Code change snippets
'''
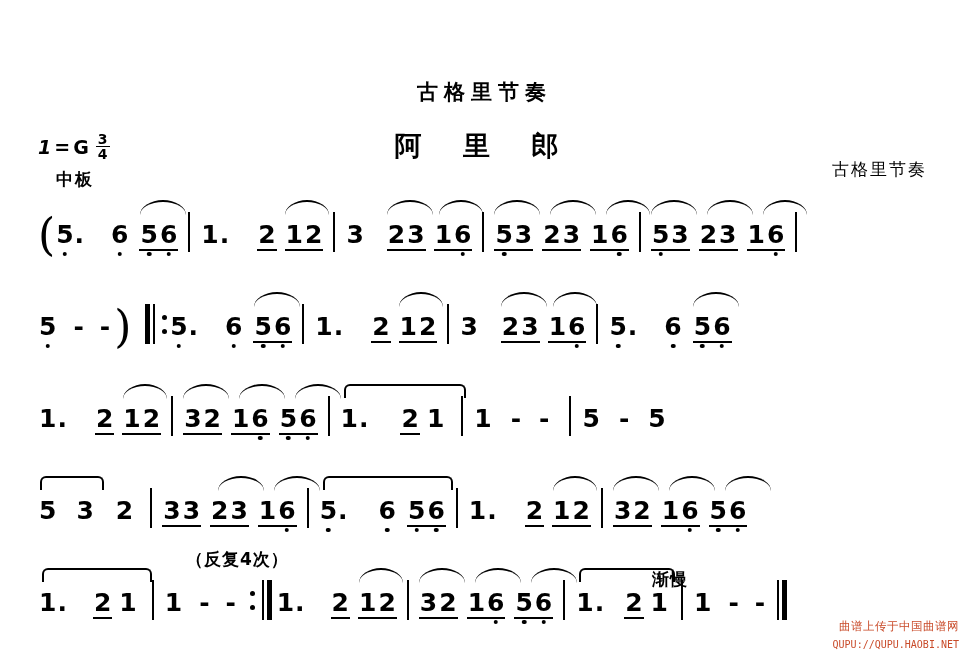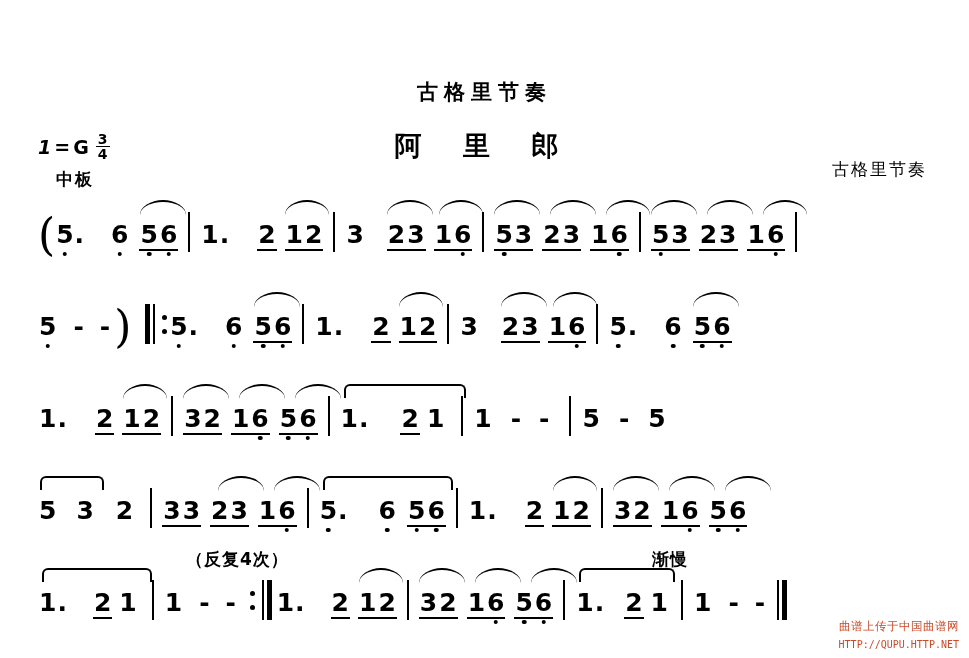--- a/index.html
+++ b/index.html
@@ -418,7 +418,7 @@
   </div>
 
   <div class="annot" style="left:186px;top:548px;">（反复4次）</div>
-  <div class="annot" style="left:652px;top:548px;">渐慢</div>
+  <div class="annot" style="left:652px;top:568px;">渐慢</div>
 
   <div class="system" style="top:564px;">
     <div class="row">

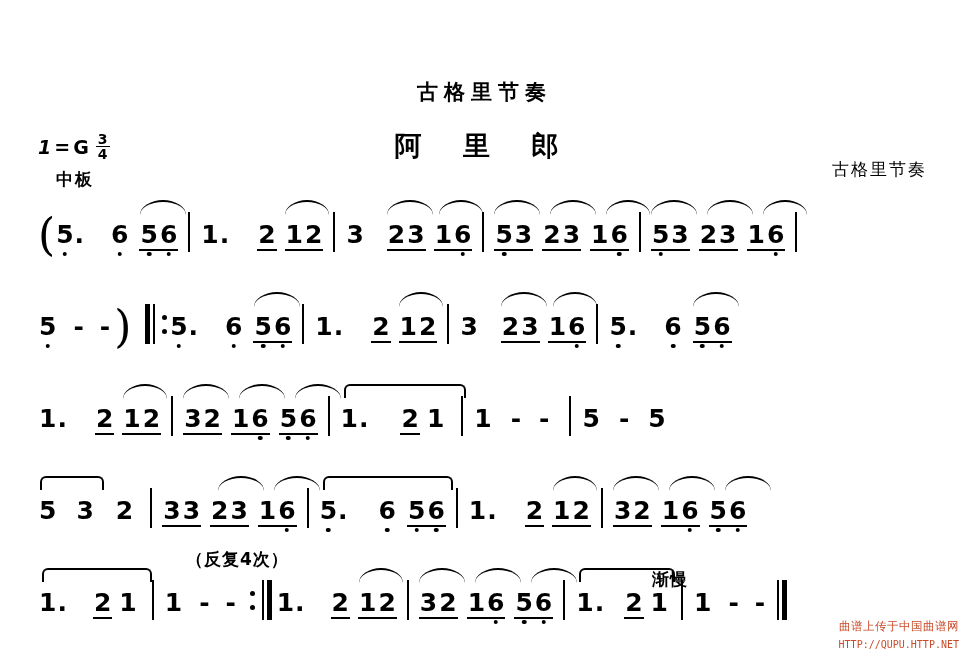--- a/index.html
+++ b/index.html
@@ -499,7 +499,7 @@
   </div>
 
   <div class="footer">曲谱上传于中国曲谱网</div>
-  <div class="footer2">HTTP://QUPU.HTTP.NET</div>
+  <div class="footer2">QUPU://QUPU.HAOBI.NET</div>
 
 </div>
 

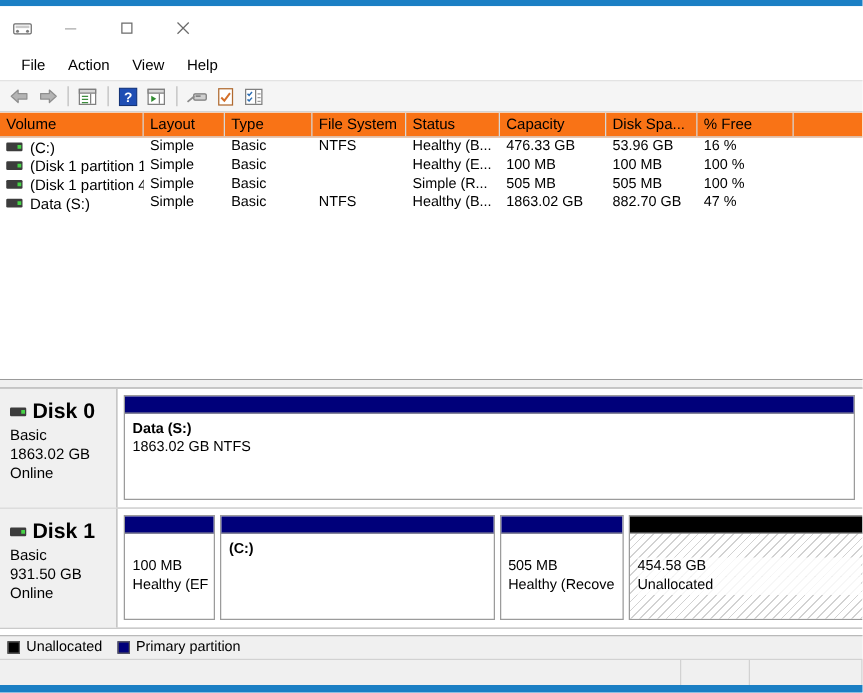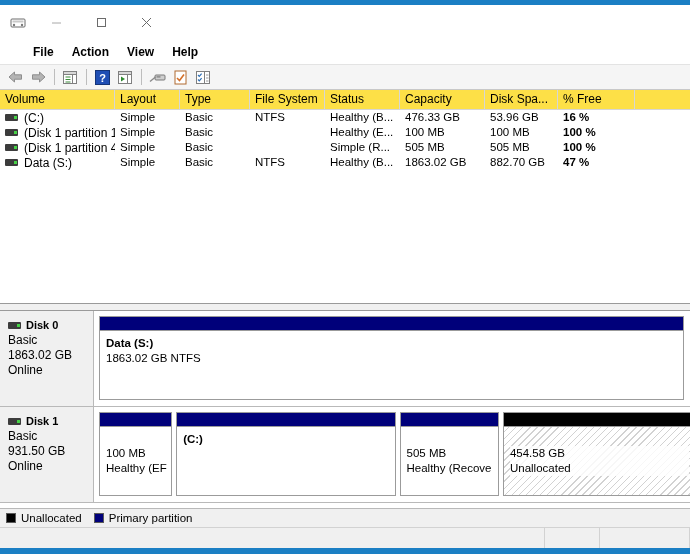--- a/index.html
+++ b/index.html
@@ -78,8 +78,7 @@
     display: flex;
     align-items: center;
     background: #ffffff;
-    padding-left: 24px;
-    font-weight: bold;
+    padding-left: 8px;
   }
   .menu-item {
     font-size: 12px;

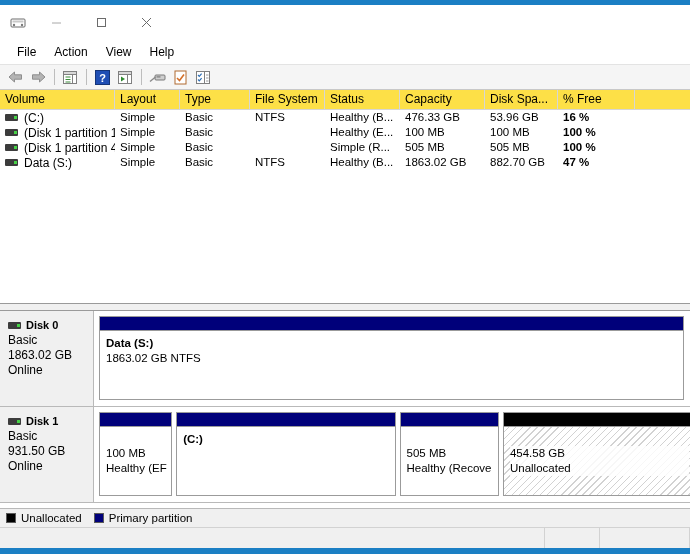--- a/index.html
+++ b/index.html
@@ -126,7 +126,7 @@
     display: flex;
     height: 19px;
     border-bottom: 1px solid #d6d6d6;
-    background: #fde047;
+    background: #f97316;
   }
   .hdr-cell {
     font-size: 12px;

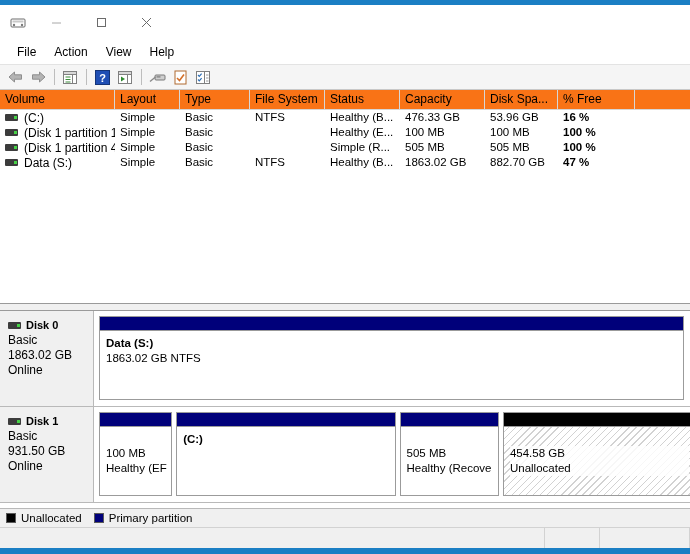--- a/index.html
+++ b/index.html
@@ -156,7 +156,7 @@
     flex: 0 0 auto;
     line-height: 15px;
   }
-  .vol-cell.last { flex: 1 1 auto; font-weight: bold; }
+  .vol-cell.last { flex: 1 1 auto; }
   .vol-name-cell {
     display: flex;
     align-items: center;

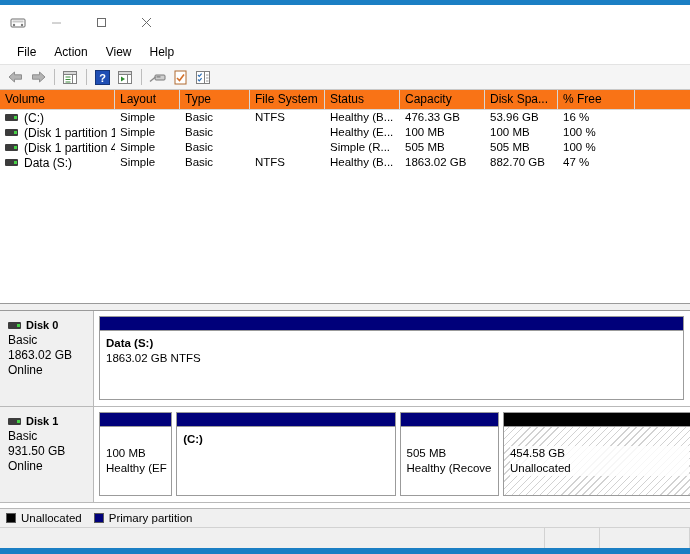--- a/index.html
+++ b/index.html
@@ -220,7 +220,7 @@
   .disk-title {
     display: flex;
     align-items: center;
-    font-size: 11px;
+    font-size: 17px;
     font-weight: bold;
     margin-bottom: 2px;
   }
'''
Each line above is to be repeated exactly as written; no picture is carried over.

--- a/index.html
+++ b/index.html
@@ -418,7 +418,7 @@
   </div>
 
   <div class="annot" style="left:186px;top:548px;">（反复4次）</div>
-  <div class="annot" style="left:652px;top:548px;">渐慢</div>
+  <div class="annot" style="left:652px;top:568px;">渐慢</div>
 
   <div class="system" style="top:564px;">
     <div class="row">

--- a/index.html
+++ b/index.html
@@ -499,7 +499,7 @@
   </div>
 
   <div class="footer">曲谱上传于中国曲谱网</div>
-  <div class="footer2">HTTP://QUPU.HTTP.NET</div>
+  <div class="footer2">QUPU://QUPU.HAOBI.NET</div>
 
 </div>
 

--- a/index.html
+++ b/index.html
@@ -78,8 +78,7 @@
     display: flex;
     align-items: center;
     background: #ffffff;
-    padding-left: 24px;
-    font-weight: bold;
+    padding-left: 8px;
   }
   .menu-item {
     font-size: 12px;

--- a/index.html
+++ b/index.html
@@ -126,7 +126,7 @@
     display: flex;
     height: 19px;
     border-bottom: 1px solid #d6d6d6;
-    background: #fde047;
+    background: #f97316;
   }
   .hdr-cell {
     font-size: 12px;

--- a/index.html
+++ b/index.html
@@ -156,7 +156,7 @@
     flex: 0 0 auto;
     line-height: 15px;
   }
-  .vol-cell.last { flex: 1 1 auto; font-weight: bold; }
+  .vol-cell.last { flex: 1 1 auto; }
   .vol-name-cell {
     display: flex;
     align-items: center;

--- a/index.html
+++ b/index.html
@@ -220,7 +220,7 @@
   .disk-title {
     display: flex;
     align-items: center;
-    font-size: 11px;
+    font-size: 17px;
     font-weight: bold;
     margin-bottom: 2px;
   }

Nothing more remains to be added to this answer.